━━━━━ Dataset records ━━━━━
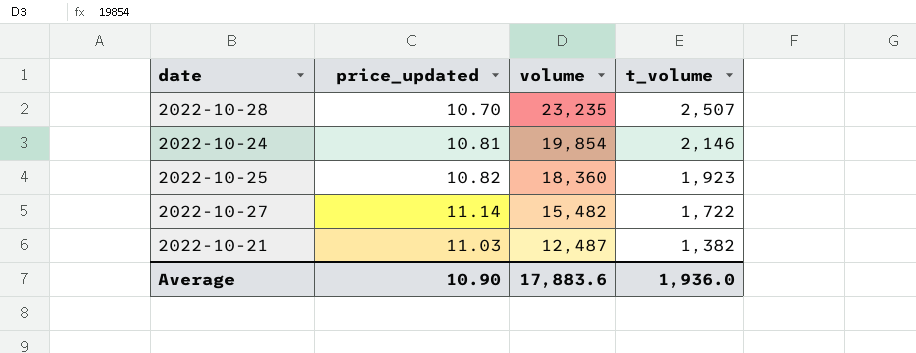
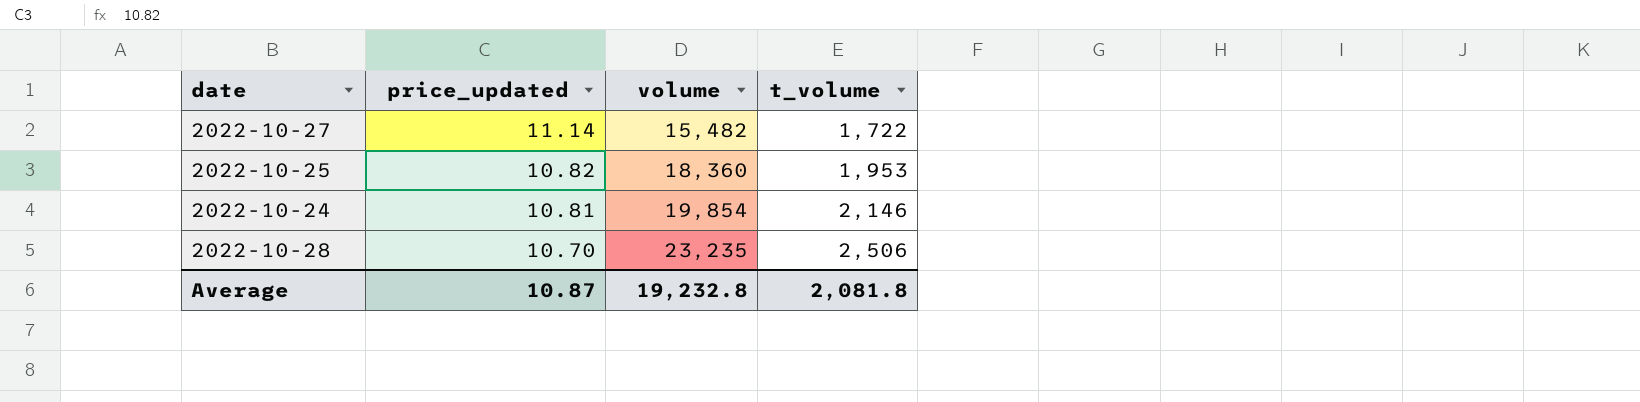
row order: volume descending -> price_updated descending
row 2022-10-21: 11.03 | 12,487 | 1,382 -> none
2022-10-25 | t_volume: 1,923 -> 1,953
2022-10-28 | t_volume: 2,507 -> 2,506
Average | price_updated: 10.90 -> 10.87
Average | volume: 17,883.6 -> 19,232.8
Average | t_volume: 1,936.0 -> 2,081.8

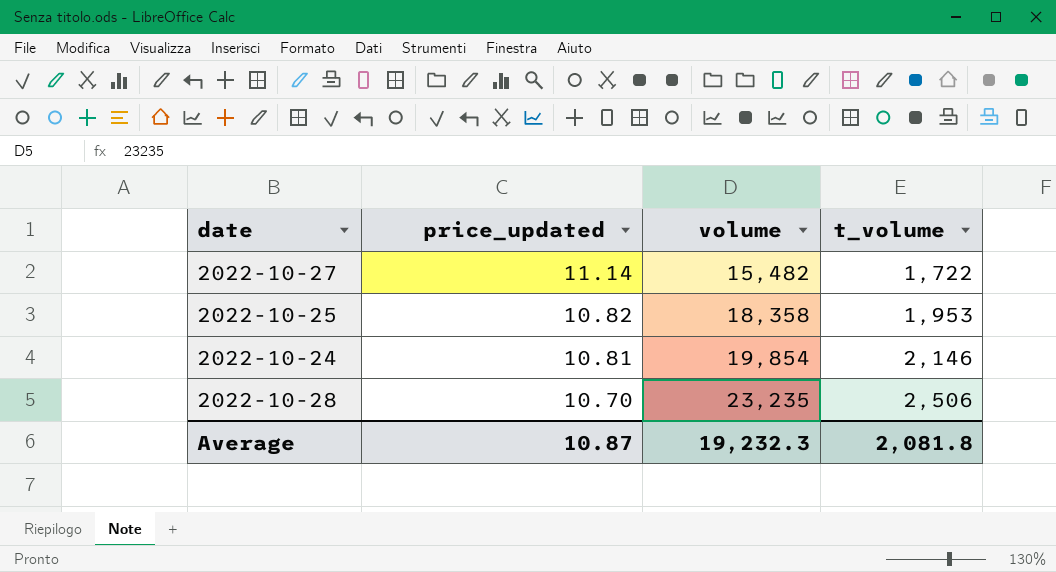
2022-10-25 | volume: 18,360 -> 18,358
Average | volume: 19,232.8 -> 19,232.3

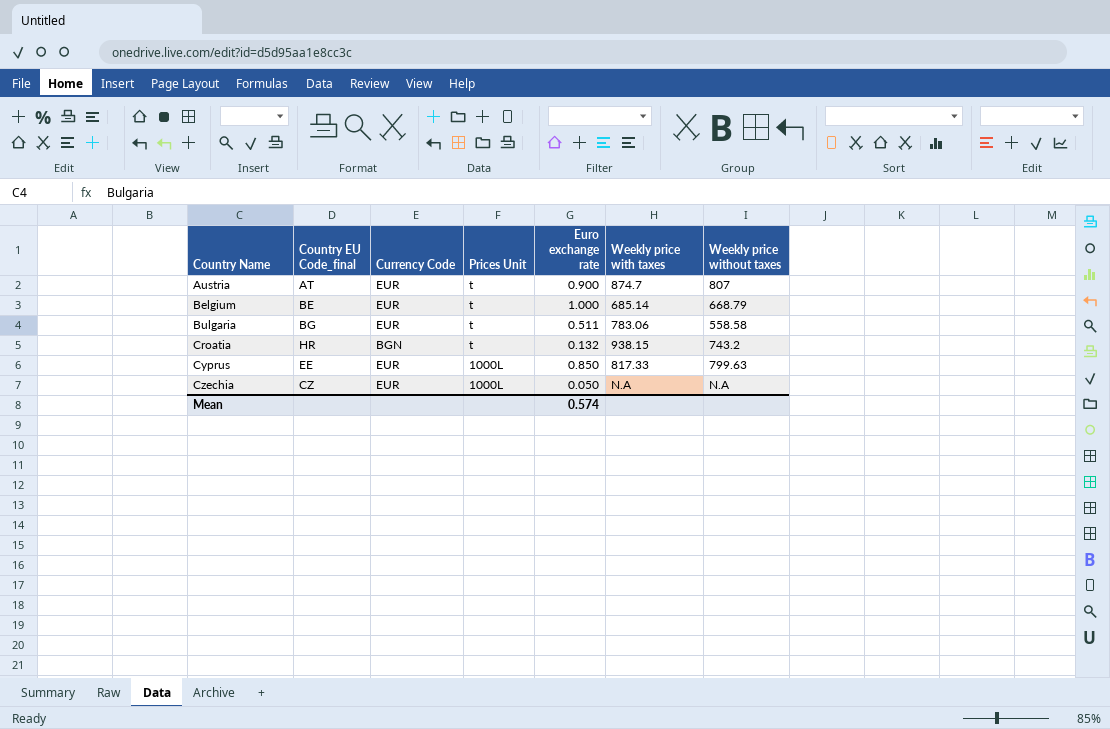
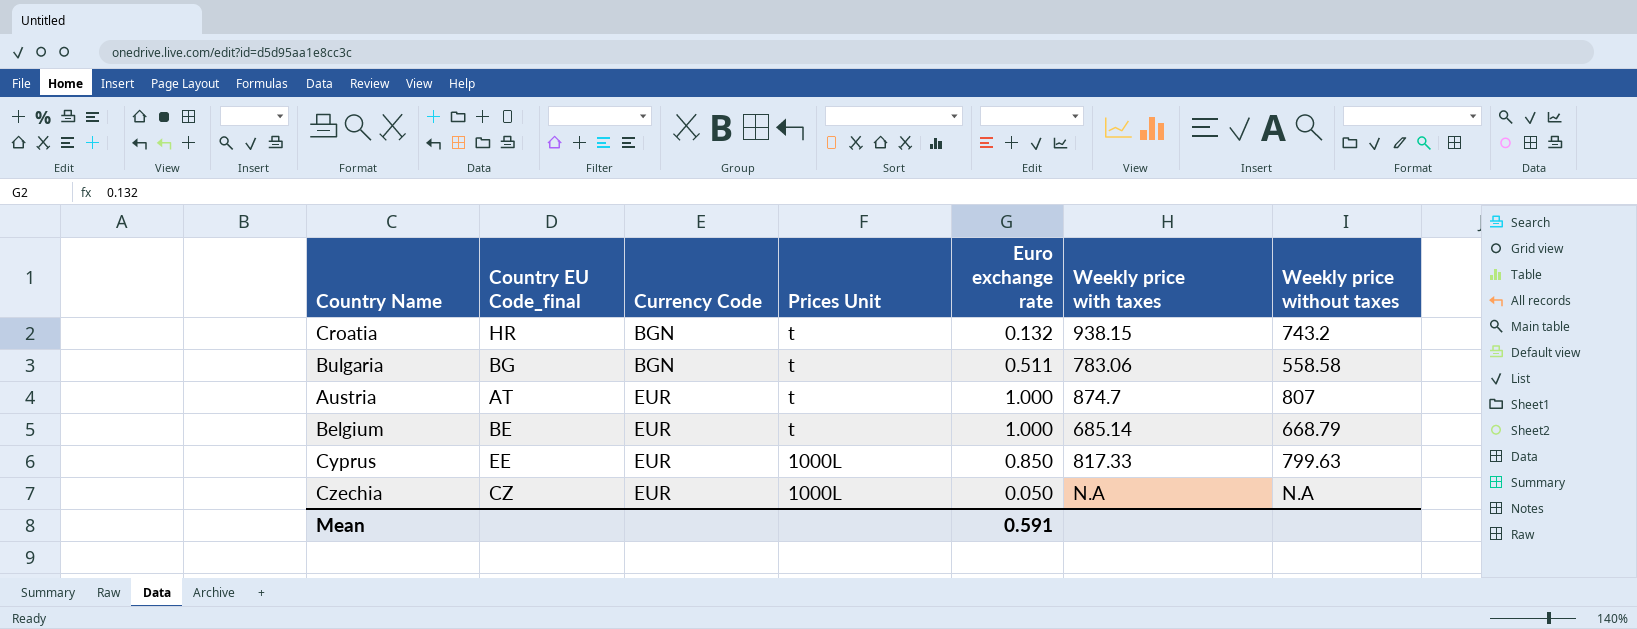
row order: Country Name ascending -> Currency Code ascending
Bulgaria | Currency Code: EUR -> BGN
Austria | Euro exchange rate: 0.900 -> 1.000
Mean | Euro exchange rate: 0.574 -> 0.591

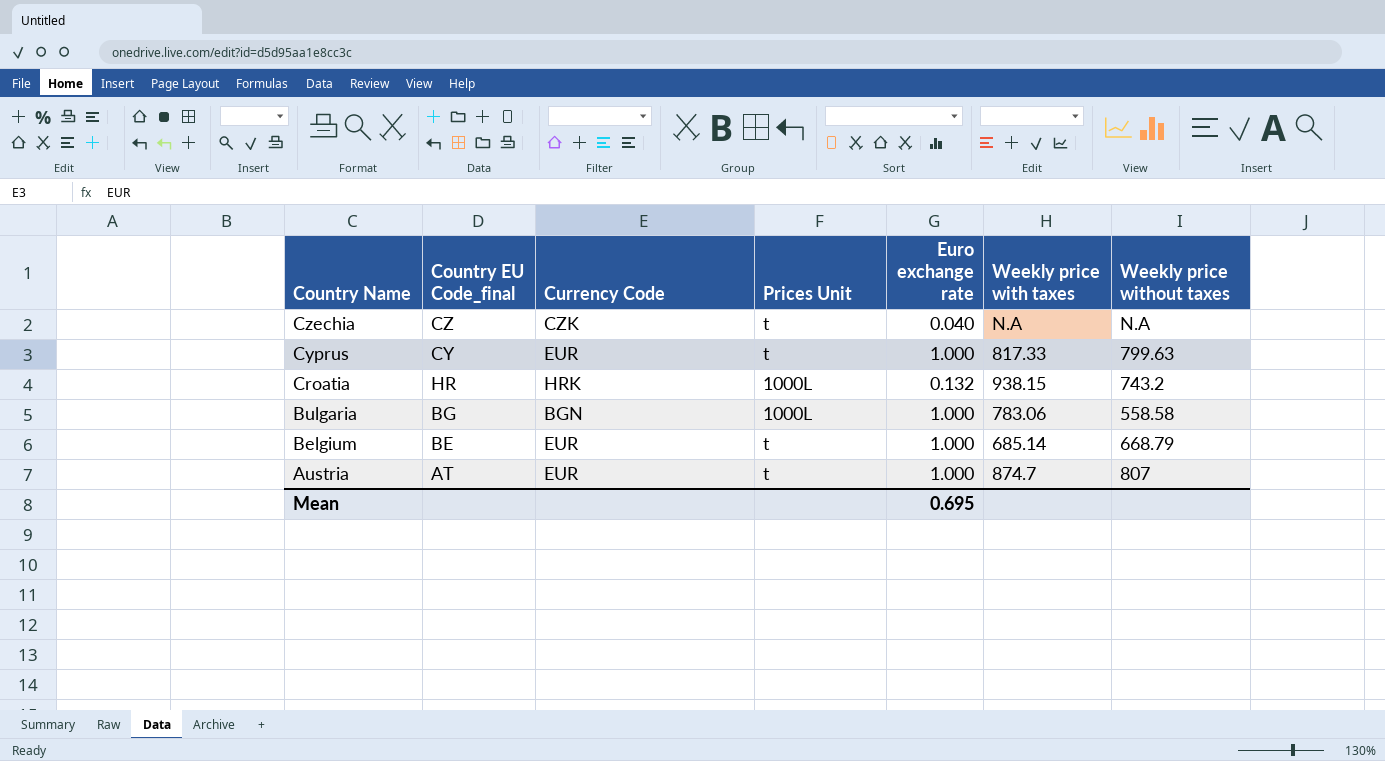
row order: Currency Code ascending -> Country Name descending
Czechia | Currency Code: EUR -> CZK
Czechia | Prices Unit: 1000L -> t
Czechia | Euro exchange rate: 0.050 -> 0.040
Cyprus | Country EU Code_final: EE -> CY
Cyprus | Prices Unit: 1000L -> t
Cyprus | Euro exchange rate: 0.850 -> 1.000
Croatia | Currency Code: BGN -> HRK
Croatia | Prices Unit: t -> 1000L
Bulgaria | Prices Unit: t -> 1000L
Bulgaria | Euro exchange rate: 0.511 -> 1.000
Mean | Euro exchange rate: 0.591 -> 0.695

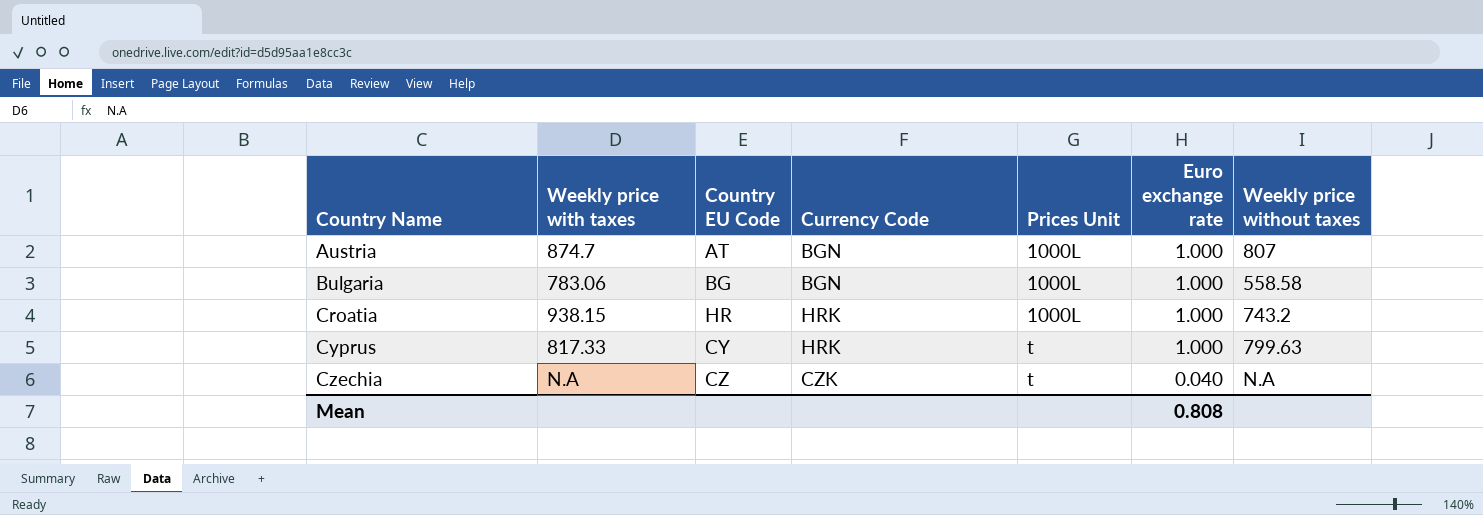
row order: Country Name descending -> Country Name ascending
column Weekly price with taxes | position: 6 -> 2
column name: Country EU Code_final -> Country EU Code
row Belgium: BE | EUR | t | 1.000 | 685.14 | 668.79 -> none
Austria | Currency Code: EUR -> BGN
Austria | Prices Unit: t -> 1000L
Croatia | Euro exchange rate: 0.132 -> 1.000
Cyprus | Currency Code: EUR -> HRK
Mean | Euro exchange rate: 0.695 -> 0.808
━━━━━
No picture belongs in the answer, but every word of the records above does, exactly as given.

row order: volume descending -> price_updated descending
row 2022-10-21: 11.03 | 12,487 | 1,382 -> none
2022-10-25 | t_volume: 1,923 -> 1,953
2022-10-28 | t_volume: 2,507 -> 2,506
Average | price_updated: 10.90 -> 10.87
Average | volume: 17,883.6 -> 19,232.8
Average | t_volume: 1,936.0 -> 2,081.8

2022-10-25 | volume: 18,360 -> 18,358
Average | volume: 19,232.8 -> 19,232.3

row order: Country Name ascending -> Currency Code ascending
Bulgaria | Currency Code: EUR -> BGN
Austria | Euro exchange rate: 0.900 -> 1.000
Mean | Euro exchange rate: 0.574 -> 0.591

row order: Currency Code ascending -> Country Name descending
Czechia | Currency Code: EUR -> CZK
Czechia | Prices Unit: 1000L -> t
Czechia | Euro exchange rate: 0.050 -> 0.040
Cyprus | Country EU Code_final: EE -> CY
Cyprus | Prices Unit: 1000L -> t
Cyprus | Euro exchange rate: 0.850 -> 1.000
Croatia | Currency Code: BGN -> HRK
Croatia | Prices Unit: t -> 1000L
Bulgaria | Prices Unit: t -> 1000L
Bulgaria | Euro exchange rate: 0.511 -> 1.000
Mean | Euro exchange rate: 0.591 -> 0.695

row order: Country Name descending -> Country Name ascending
column Weekly price with taxes | position: 6 -> 2
column name: Country EU Code_final -> Country EU Code
row Belgium: BE | EUR | t | 1.000 | 685.14 | 668.79 -> none
Austria | Currency Code: EUR -> BGN
Austria | Prices Unit: t -> 1000L
Croatia | Euro exchange rate: 0.132 -> 1.000
Cyprus | Currency Code: EUR -> HRK
Mean | Euro exchange rate: 0.695 -> 0.808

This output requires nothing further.